Submitted by MFGFacts.com 

 

Last week we witnessed lawyers dueling in the bankruptcy court on the details of exactly what code of law supports customer priority in liquidation of the parts of MF Global Holdings,  and gosh!….is  the Holdings is even a broker?  Why are lawyers debating these questions at this late date?

 

First we’ll cover what started the fight and then move onto the genesis of why it has come to this so far into the proceedings.  Do stick with the story as it might sound like legal minutiae, but does have everything to do with recovery of customer funds.

 

It started with the Sapere Wealth Management, LLC assertions (among others) that the MF Global estate must be administered under 17 C.F.R paragraph 190.  Remember paragraph 190 as
you will hear more about this in the next weeks.  Applying this clause of the bankruptcy code to the liquidation of MF Global Holdings would assure customer priority in the liquidation of MFGH, which is also claimed to have taken customer assets out of
MFGI, the commodity brokerage unit of the Holdings company, MFGH — before and after the bankruptcy.

 

That all customer property as defined in paragraph 190 of the code, must be returned to commodity customers free and clear of other claims is also supported by others parties, including the CFTC.  The CFTC, however, also asserts that existing principles of law are available to ensure this, but first the court needs to make “antecedent determinations.”  In other words, the CFTC legal team is playing the adult and indicating that we already have the laws on the books to deal with this once the court figures out what laws it wants to use.

 

So why is the question if MFGH is even a broker so important?  Again, the key paragraph 190, which legally secures customer priority and distributions can only be applied to a brokerage  Chapter 7 bankruptcy, which is used for brokerage bankruptcies, but was not used for MFGH, which is the holding company of MFGI.  MFGH was filed as a Chapter 11 bankruptcy.  This Bankruptcy Code is used for non-broker entities, seeking re-organization.

 

Also, and to use the words of the Sapere plea to the court, “A decision by the court that 17 C.F.R §190 applied to MFGH’s estate can, among other things, obviate the need for titan law firms representing MFGH and MFGI, respectively, to engage in battles with one another funded by “other people’s money,” i.e., at substantial costs to the estates of MFGH and MFGI.

 

The ability to use many millions of customer funds locked in the estate to pay trustees and their “titan” law firms representing MFGH and MFGI  is possible because the bankruptcy was filed as a Chapter 11 for the Holdings and Chapter 11 SIPC filing for MFGI, the commodity brokerage, and not under Chapter 7 for both.

 

As regular readers know, from the start of this sorry saga, MFGFacts.com has focused on the questions around why a Chapter 11 SIPC bankruptcy with almost non-existent securities accounts when neither SIPC nor Chapter 11 address brokerage liquidations.  Additionally, Chapter 11 is the choice when a restructuring is planed, which is not so with MFGH.

 

A Breaking Investigative Report

 

Fortunately, these question are now receiving greater scrutiny in the industry press as we read in this investigation published last week by Mark Melin of Opalesque Futures Intelligence who contacted MFGFacts.com while conducting his investigation, Sold Out: How A Private Meeting Between Regulators Gave Away MF Global Investor Protections.  In short, as Melin reports, “Deciding upon a Securities industry SIPA liquidation process for an FCM over the Commodity Exchange Act (CEA) liquidation and section 7 of the US Bankruptcy Code was a legal maneuver with far reaching consequences for customers with segregated funds and property with custodial banks.

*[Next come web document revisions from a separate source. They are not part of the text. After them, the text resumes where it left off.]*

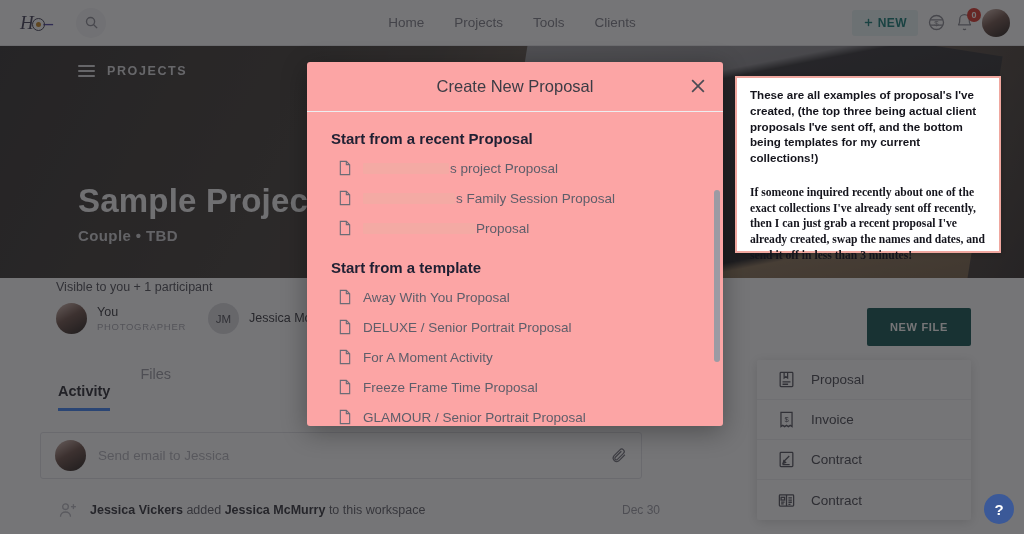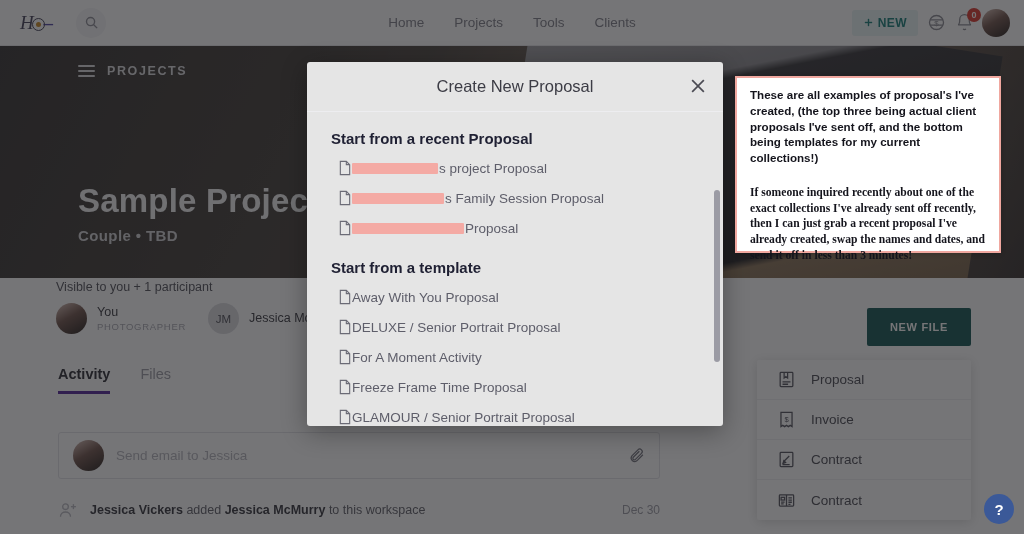"Create New Proposal" .modal { background: #e5e5e5 -> #fca5a5 }
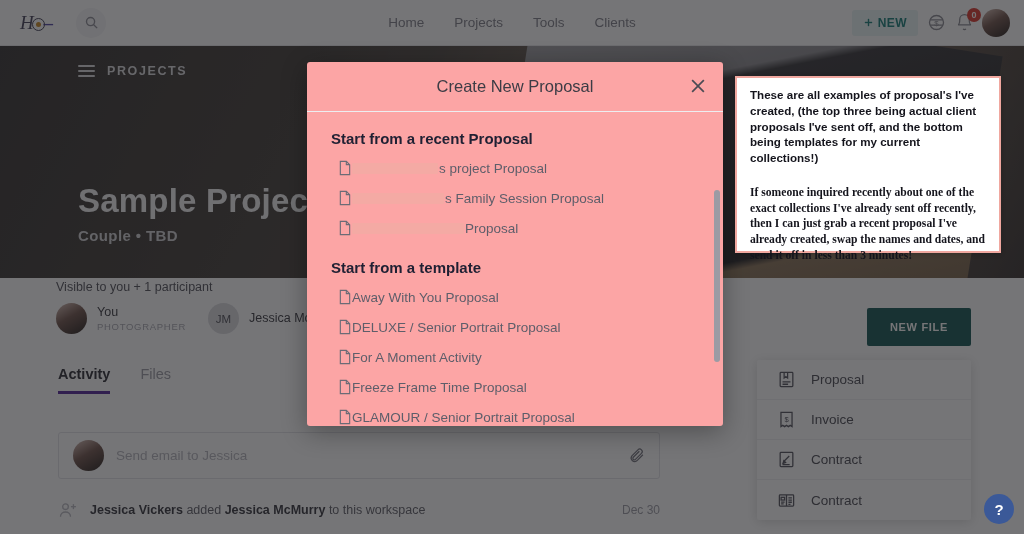"s project Proposal" .doc-row { gap: none -> 11px }
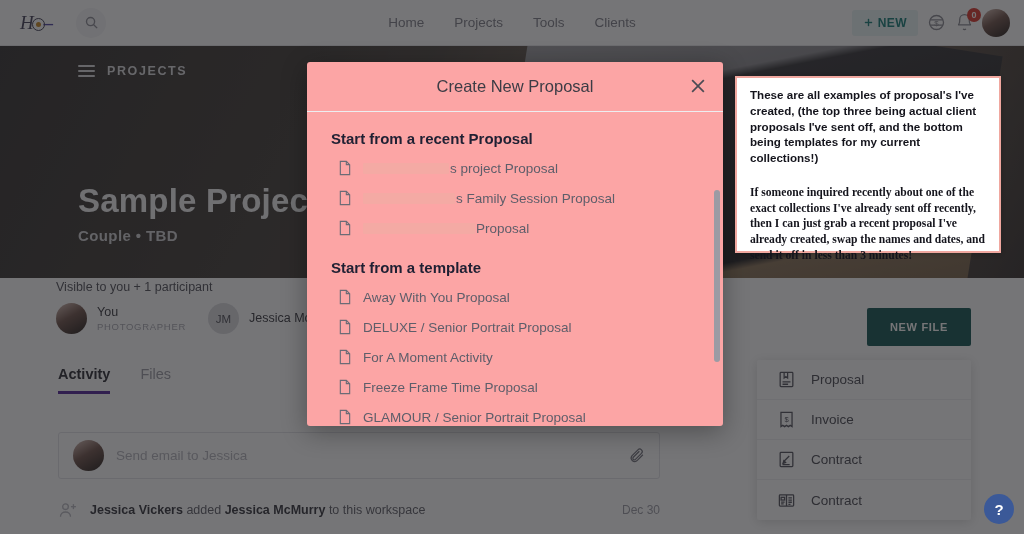"Activity" .tab.active { border-bottom: 3px solid #4c1d95 -> 3px solid #3b82f6; margin-top: none -> 17px }
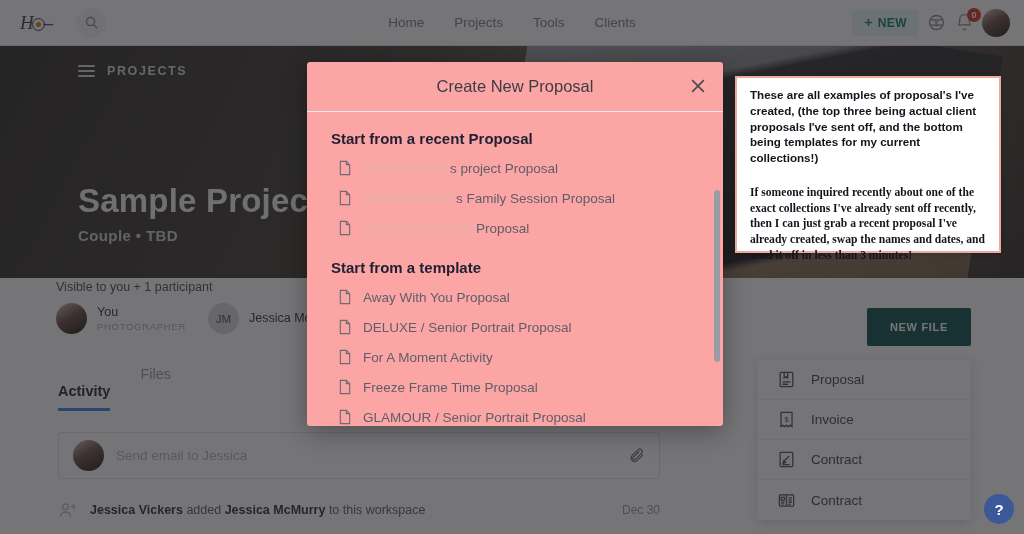"Send email to Jessica" .composer { left: 58px -> 40px }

The selected SIPA liquidation does not recognize fund segregation or futures industry account regulations. The process considerably favors creditors.”

 

In other words, when the SEC threw the liquidation process to SIPC under for a Chapter 11 securities liquidation, and with the CFTC’s immediate agreement (under the conflicted Chairman Gensler who had not yet to recuse himself  from MF Global issues), a framework of law was chosen where customers were — for the very first time ever — made creditors and their assets thrown into the entire MF Global estate.   Many say what!  And the industry is now asking how?

 

According to the report, the speculation is this: Robert Cook, SEC Director of Division and Trading and Markets is said to have been the lead regulator at the key meeting, the details of which are still not public. “Before joining the SEC, Mr. Cook was a partner at the powerful Washington D.C. law firm of Cleary Gottlieb Steen & Hamilton LLP, which represents JP Morgan, among other clients,”  Melin reported.  We all know that JP Morgan is the largest creditor to MF Global Holdings.  Readers may reach their own conclusions about that.  Yet, making the liquidation of MF Global Holdings and its parts a Chapter 11 and SIPC bankruptcy, set the stage for expensive dueling among lawyers over the fact if MF Global is even a broker or not. This also and — most importantly — tremendously enhanced the recovery position for non-customer creditors over all customers.

 

The CFTC Warned in the 1980s of Potential for Abuse and Problems when Bankruptcy Codes Conflict with a Duel Registered Entity

 

As Melin shares, that the CFTC – to the agency’s great credit — recognized and dealt with this problem:  Citing the exemplary record in the futures industry in the event of bankruptcies, former CFTC Director of the CFTC Division of Trading, Andrea Corcoran writes in a January 1993 issue of  Futures International Law Letter  “As early as 1980, however, concerns were expressed about the ability to retain this record in the event of the bankruptcy of a dually-licensed firm – that is, a firm registered as both a futures commission merchant (FCM) and a securities broker-dealer.”

 

To rectify this, the CFTC then drafted rules we find under then now famous Part 190 where Corcoran writes,  “In the final rules, the Commission noted that Section 7(b) of SIPA (read Securities Investors Protection Act) …proved that a trustee in a SIPA liquidation shall be subject to the same duties as a trustee in a commodity broker bankruptcy under Subchapter IV of Chapter 7 of the Code.”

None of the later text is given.